**EXERCISE GOAL:** In your copy of the data, omit the pictures and keep all else exactly as given.

**MATERIALS PROVIDED:**
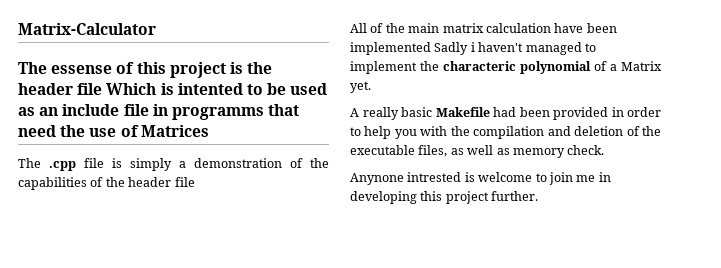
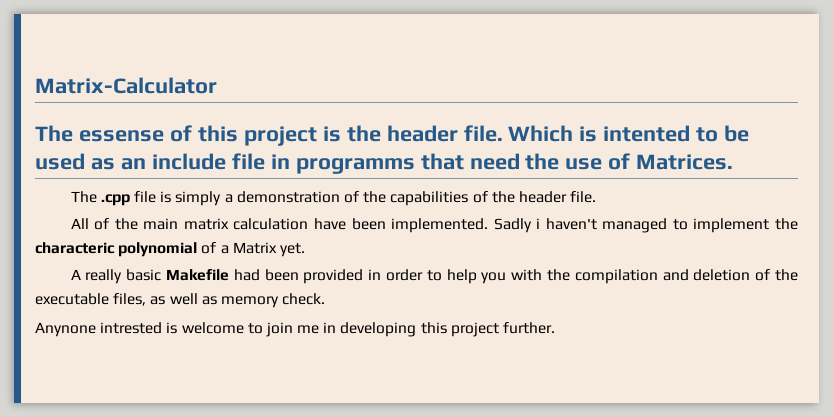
[77,83,103,95] file -> [463,125,503,142] file.
[140,125,209,137] Matrices -> [636,154,734,170] Matrices.
[174,177,195,187] file -> [570,191,597,203] file.
[350,42,431,55] implemented -> [391,218,489,233] implemented.

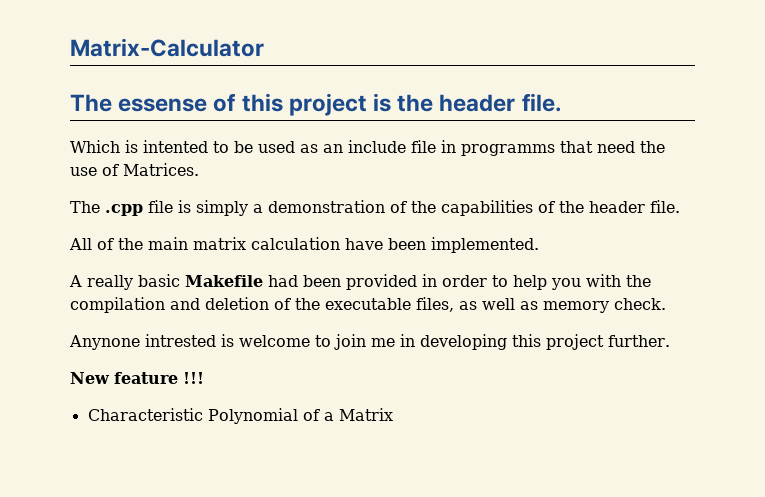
(503, 133) none -> (561, 102) //
[493,218,799,233] [35,242,305,257] Sadly i haven't managed to implement the characteric polynomial of a Matrix yet. -> (539, 245) none
(556, 328) none -> [70,372,204,384] [87,408,393,424] // New feature !!! // Characteristic Polynomial of a Matrix

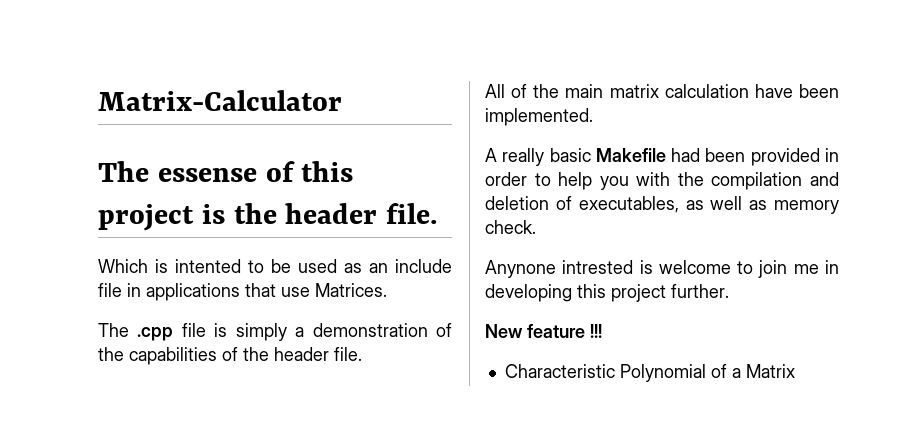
[461,141,665,156] [70,164,119,176] programms that need the use of -> [146,283,310,301] applications that use
[295,297,454,312] the executable files, -> [578,196,679,213] executables,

**EXERCISE RESULT:**
[77,83,103,95] file -> [463,125,503,142] file.
[140,125,209,137] Matrices -> [636,154,734,170] Matrices.
[174,177,195,187] file -> [570,191,597,203] file.
[350,42,431,55] implemented -> [391,218,489,233] implemented.

(503, 133) none -> (561, 102) //
[493,218,799,233] [35,242,305,257] Sadly i haven't managed to implement the characteric polynomial of a Matrix yet. -> (539, 245) none
(556, 328) none -> [70,372,204,384] [87,408,393,424] // New feature !!! // Characteristic Polynomial of a Matrix

[461,141,665,156] [70,164,119,176] programms that need the use of -> [146,283,310,301] applications that use
[295,297,454,312] the executable files, -> [578,196,679,213] executables,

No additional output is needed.